C# is expanded to look for GetFastEnumerator and use it accordingly. The only downside of this approach is one initial allocation of a class, which has the list reference (8 bytes) and the counter (4 bytes) = 12 bytes. Are we sure it's worth it to introduce a whole new concept of "sort of generics" to save allocating 12 bytes once per loop? And doesn't the performance cost of extra generic arguments (in terms of runtime) negate the benefit of saving that allocation? Also, with the example in the OP, it has to repetitively put the ref index on the stack - on top of invoking an instance method using v-table. With my example, the instance invocation is still there, but the ref index push isn't. Maybe I'm wrong but it seems my example is faster.
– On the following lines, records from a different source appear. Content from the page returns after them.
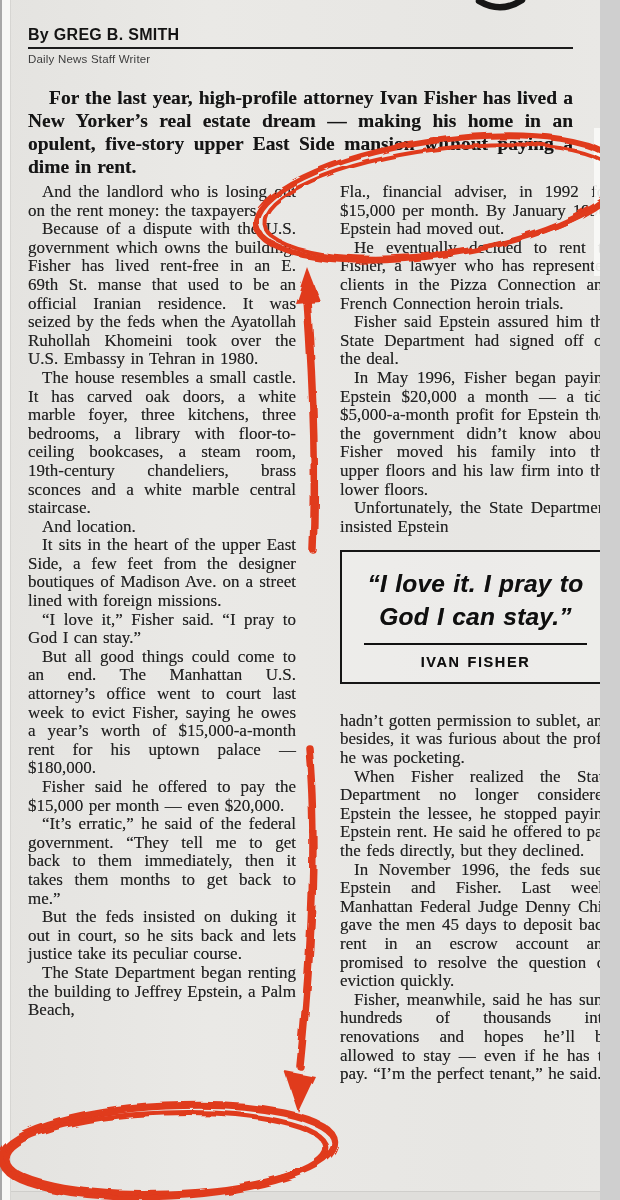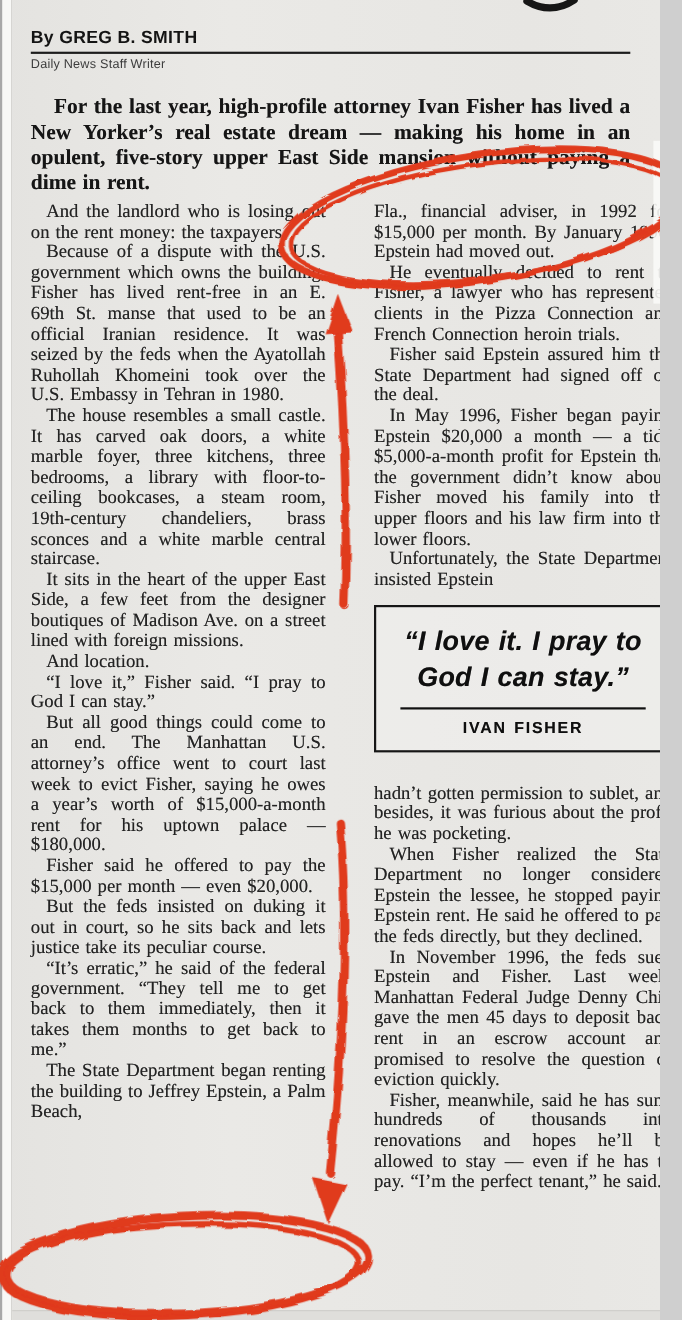--- a/index.html
+++ b/index.html
@@ -88,8 +88,8 @@
         <p>And the landlord who is losing out on the rent money: the taxpayers.</p>
         <p>Because of a dispute with the U.S. government which owns the building, Fisher has lived rent-free in an E. 69th St. manse that used to be an official Iranian residence. It was seized by the feds when the Ayatollah Ruhollah Khomeini took over the U.S. Embassy in Tehran in 1980.</p>
         <p>The house resembles a small castle. It has carved oak doors, a white marble foyer, three kitchens, three bedrooms, a library with floor-to-ceiling bookcases, a steam room, 19th-century chandeliers, brass sconces and a white marble central staircase.</p>
+        <p>And location.</p>
         <p>It sits in the heart of the upper East Side, a few feet from the designer boutiques of Madison Ave. on a street lined with foreign missions.</p>
-        <p>And location.</p>
         <p>“I love it,” Fisher said. “I pray to God I can stay.”</p>
         <p>But all good things could come to an end. The Manhattan U.S. attorney’s office went to court last week to evict Fisher, saying he owes a year’s worth of $15,000-a-month rent for his uptown palace — $180,000.</p>
         <p>Fisher said he offered to pay the $15,000 per month — even $20,000.</p>

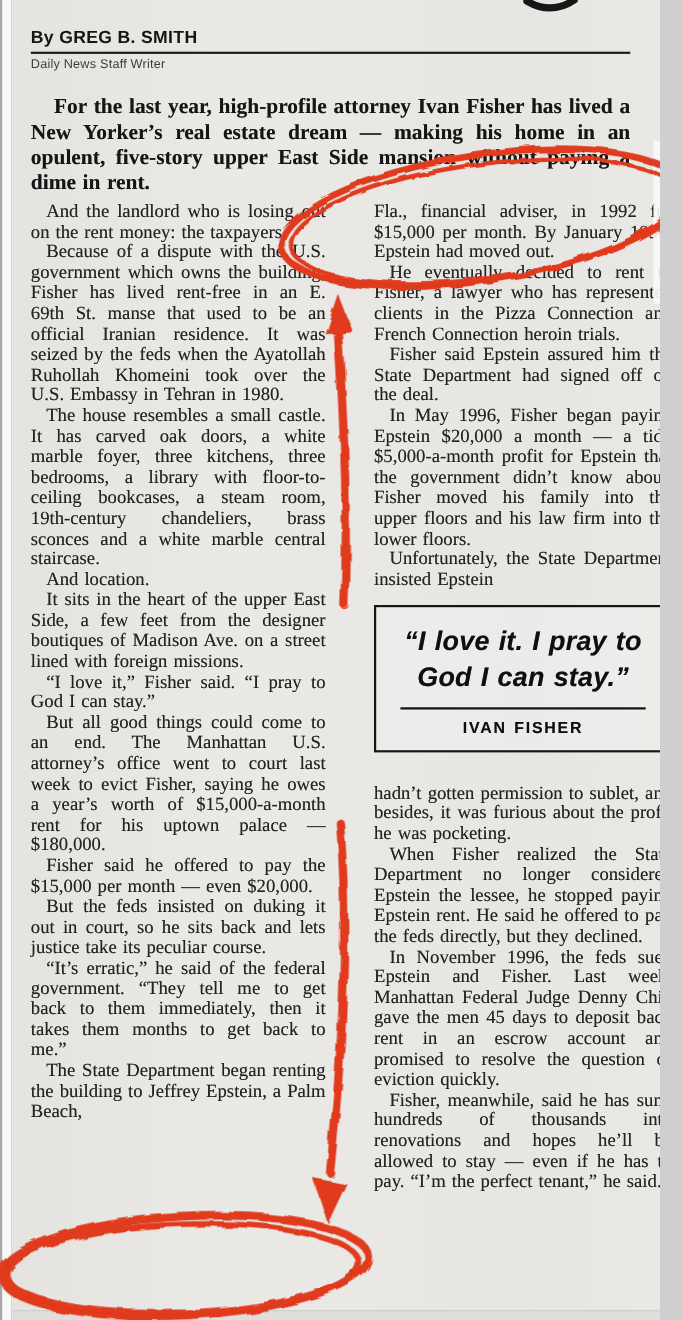--- a/index.html
+++ b/index.html
@@ -93,8 +93,8 @@
         <p>“I love it,” Fisher said. “I pray to God I can stay.”</p>
         <p>But all good things could come to an end. The Manhattan U.S. attorney’s office went to court last week to evict Fisher, saying he owes a year’s worth of $15,000-a-month rent for his uptown palace — $180,000.</p>
         <p>Fisher said he offered to pay the $15,000 per month — even $20,000.</p>
+        <p>“It’s erratic,” he said of the federal government. “They tell me to get back to them immediately, then it takes them months to get back to me.”</p>
         <p>But the feds insisted on duking it out in court, so he sits back and lets justice take its peculiar course.</p>
-        <p>“It’s erratic,” he said of the federal government. “They tell me to get back to them immediately, then it takes them months to get back to me.”</p>
         <p>The State Department began renting the building to Jeffrey Epstein, a Palm Beach,</p>
       </div>
       <div class="col col-right">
0x0737 commented 2 years ago

What about abstract classes? And hope it eventually will be a runtime feature... Compiler "tricks" like that always remind me of java's type erasure...

CyrusNajmabadi commented 2 years ago

At all callsites with synthesized type parameters, the correct type arguments must be inferred.

I wonder if there's space here to do somethign akin to how VB works with extension methods and type parameters. Where tehre can be the 'original def' with some number, and the 'reduced' version with less. Except that here it woudl be somewhat the reverse. I'm just speaking at the Language level how we might represent this, while the emitted level could def look different.

TahirAhmadov commented 2 years ago

Improved version of my code sample:

interface IFastEnumerator<T>
{
  bool TryMoveNext(out T item);
}
interface IFastEnumerable<T>
{
  Type GetFastEnumeratorType(); // return type which has a ctor accepting one parameter, the collection; and has TryMoveNext method
}
class List<T> : IFastEnumerable<T>
{
  struct FastEnumerator : IFastEnumerator<T>
  {
    public FastEnumerator(List<T> list) => this._list = list;
    int _index;
    List<T> _list;
    // or
    T[] _array; int _size; // to get rid of the indirection
    public bool TryMoveNext(out T item)
    {
      // ...
    }
  }
  public Type GetFastEnumeratorType() => typeof(FastEnumerator);
}
foreach(var x in list) { ... }
// becomes
var enumerator = new List<T>.FastEnumerator(list); // look for ctor which takes the list as a parameter
// the enumerator now lives on the stack
while(enumerator.TryGetNext(out readonly x)) // this call can be inlined, virtually removing any overhead
{
}

And the best part, all this is possible today, with minor changes to the C# compiler (recognize new types/method names/etc.)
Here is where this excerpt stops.